Nα-acetyltransferases (Nα-ATs) acetylate the α-amino group of a wide range of substrates (amino acids, proteins, serotonin, antibiotics, etc.), thereby modulating their activity and metabolism. Nα-ATs are used in biotechnology to targeted N-terminal protein and peptides acetylation. Nα-ATs belong to GNAT super-family acetyltransferase (AT), characterized by a conserved three-dimensional structure but a low percentage of sequence identity, which makes it difficult to correctly annotate them in genomes and predict their substrate specificity. In this study we used bioinformatics methods to conduct comparative study at the primary, secondary and tertiary levels of organization of all annotated “putative/predicted/probable” acetyltransferases in the genome of the bacterium T. thermophilus HB8. This allowed us to define the specific criteria for the Nα-AT prediction. Six “probable” Nα-ATs were selected from more than 10 AT enzymes in T. thermophilus (Tth-Nα-AT). The substrate specificity of the Tth-Nα-ATs were predicted based on their comparative study with orthologous from other bacteria. Several Tth-Nα-ATs were cloned, purified and specific acetyltransferase activity was tested in vitro with a model protein.

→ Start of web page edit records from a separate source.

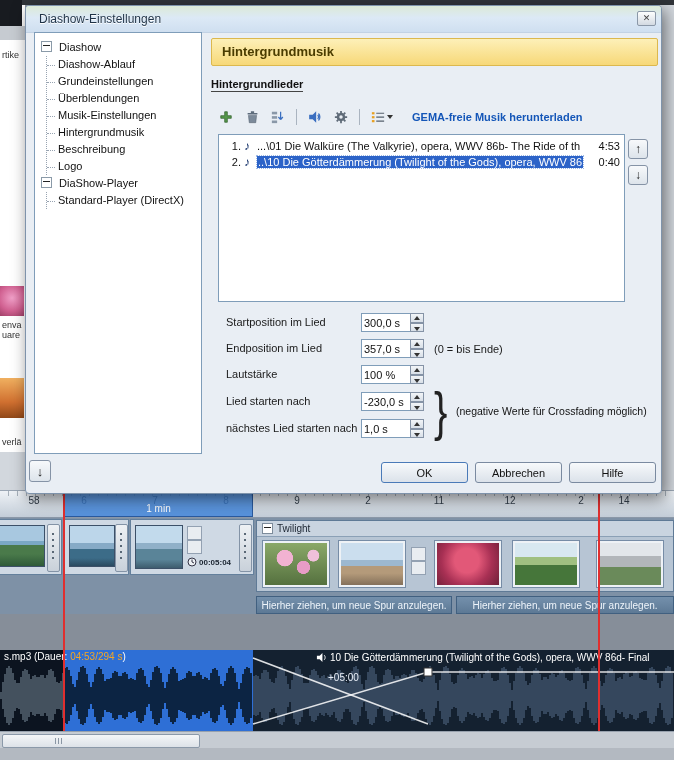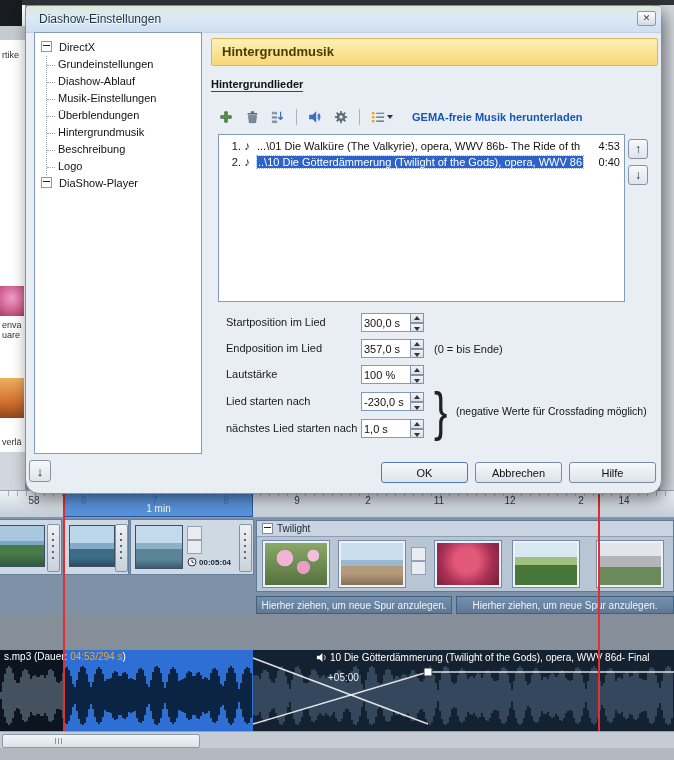--- a/index.html
+++ b/index.html
@@ -76,7 +76,7 @@
 
   
   .dialog{left:25px;top:5px;width:635px;height:487px;background:#e9eef4;border:1px solid #7e93ab;
-    border-radius:14px;box-shadow:3px 5px 16px rgba(0,0,0,.5);z-index:10}
+    border-radius:4px;box-shadow:3px 5px 16px rgba(0,0,0,.5);z-index:10}
   .titlebar{position:absolute;left:0;top:0;right:0;height:26px;border-radius:3px 3px 0 0;
     background:linear-gradient(#f5fafd,#dcead7 0%,#dce9f6 45%,#cfdff0);border-bottom:1px solid #c2d2e4}
   .title{position:absolute;left:13px;top:6px;font-size:12px;color:#1f3347;text-shadow:0 1px 0 #fff}

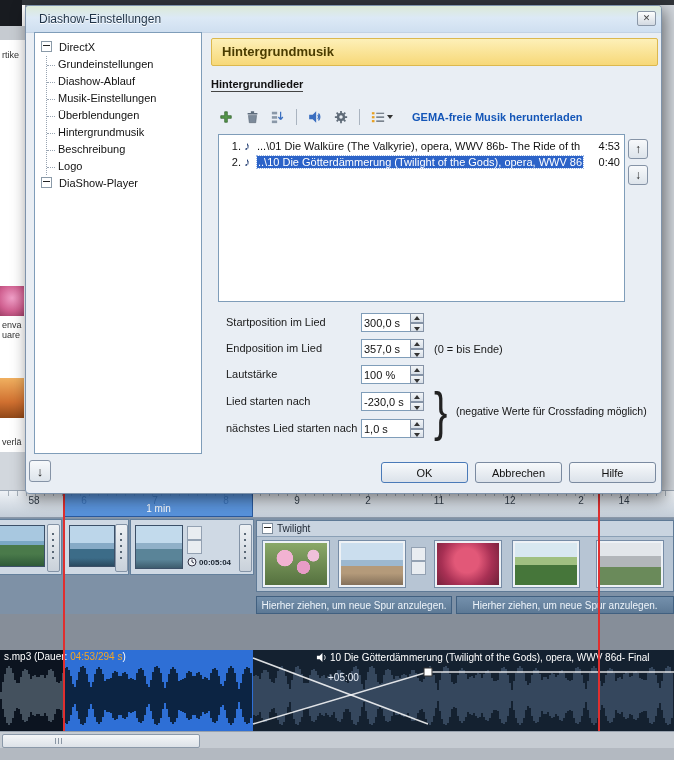--- a/index.html
+++ b/index.html
@@ -621,7 +621,7 @@
     <div class="tree">
       <div class="tnode">
         <span class="expander"></span>
-        <span class="tlabel">DirectX</span>
+        <span class="tlabel">Diashow</span>
       </div>
       <div class="tkids">
         <div class="tnode"><span class="tlabel">Grundeinstellungen</span></div>

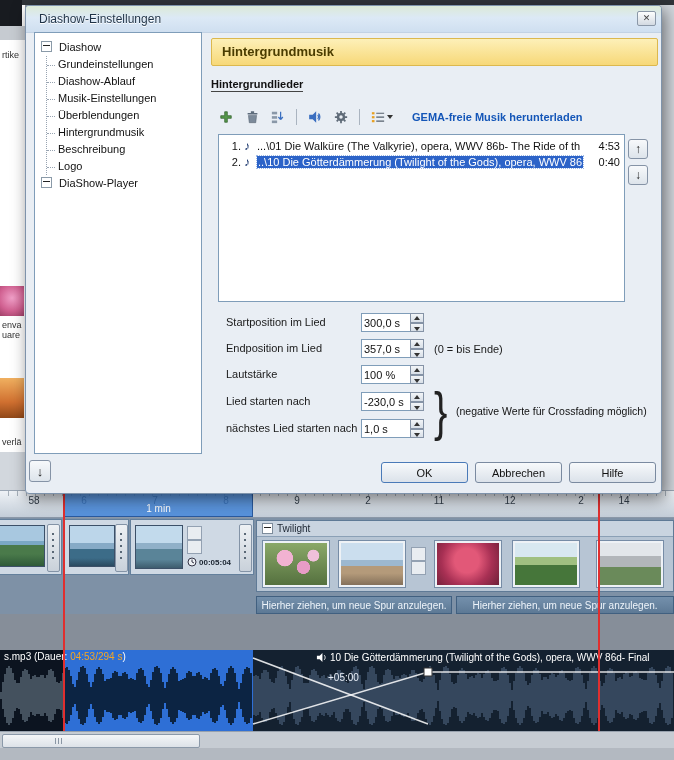--- a/index.html
+++ b/index.html
@@ -624,8 +624,8 @@
         <span class="tlabel">Diashow</span>
       </div>
       <div class="tkids">
+        <div class="tnode"><span class="tlabel">Diashow-Ablauf</span></div>
         <div class="tnode"><span class="tlabel">Grundeinstellungen</span></div>
-        <div class="tnode"><span class="tlabel">Diashow-Ablauf</span></div>
         <div class="tnode"><span class="tlabel">Musik-Einstellungen</span></div>
         <div class="tnode"><span class="tlabel">Überblendungen</span></div>
         <div class="tnode"><span class="tlabel">Hintergrundmusik</span></div>

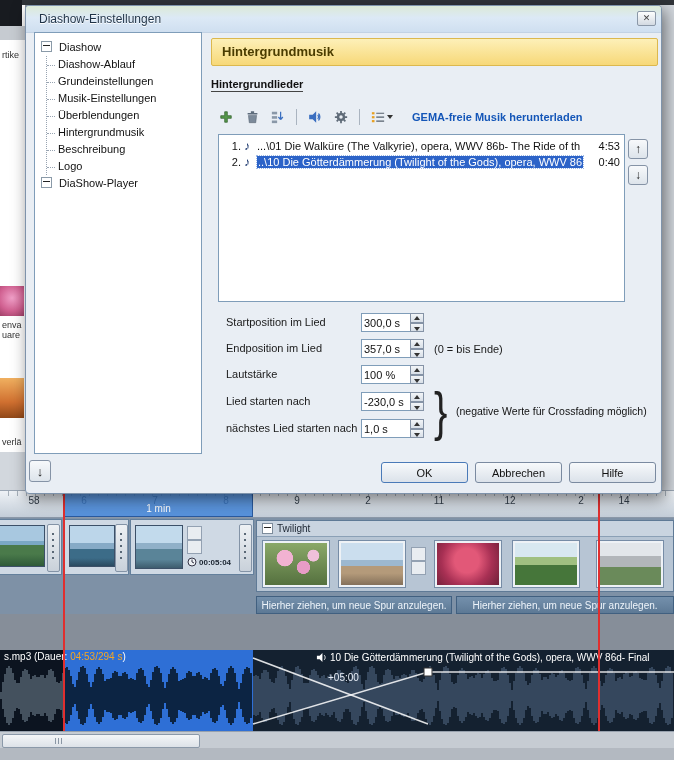--- a/index.html
+++ b/index.html
@@ -626,8 +626,8 @@
       <div class="tkids">
         <div class="tnode"><span class="tlabel">Diashow-Ablauf</span></div>
         <div class="tnode"><span class="tlabel">Grundeinstellungen</span></div>
+        <div class="tnode"><span class="tlabel">Überblendungen</span></div>
         <div class="tnode"><span class="tlabel">Musik-Einstellungen</span></div>
-        <div class="tnode"><span class="tlabel">Überblendungen</span></div>
         <div class="tnode"><span class="tlabel">Hintergrundmusik</span></div>
         <div class="tnode"><span class="tlabel">Beschreibung</span></div>
         <div class="tnode"><span class="tlabel">Logo</span></div>

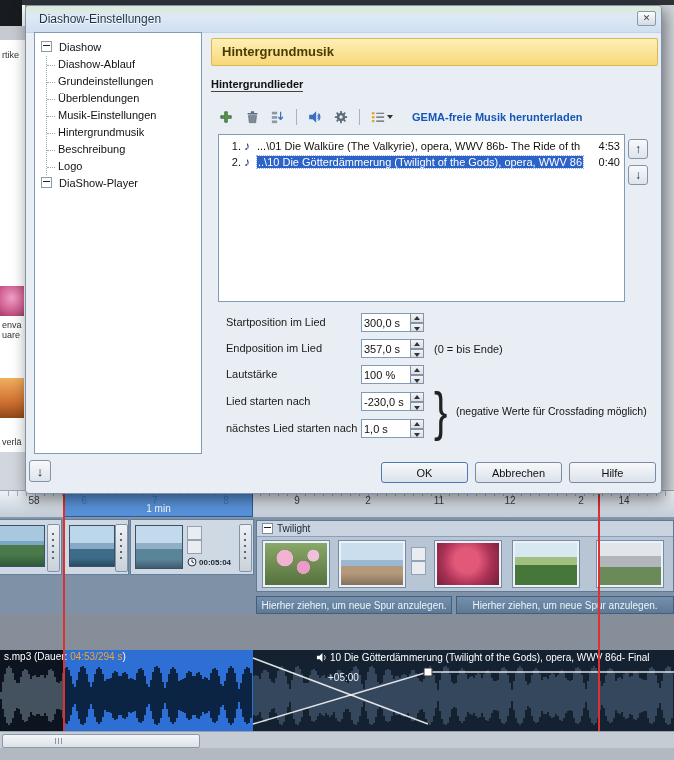--- a/index.html
+++ b/index.html
@@ -635,6 +635,9 @@
       <div class="tnode">
         <span class="expander"></span>
         <span class="tlabel">DiaShow-Player</span>
+      </div>
+      <div class="tkids">
+        <div class="tnode"><span class="tlabel">Standard-Player (DirectX)</span></div>
       </div>
     </div>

The results of the work made it possible to identify specific criteria for searching, predicting and selecting Nα-ATs among the sets of GNAT-ATs. The data obtained can subsequently form the basis for creating an algorithm for identifying Nα-ATs in the genomes of other organisms, which is currently, undoubtedly, very important for the correct annotation of enzymes of the Nα-AT family and prediction of their substrate specificity.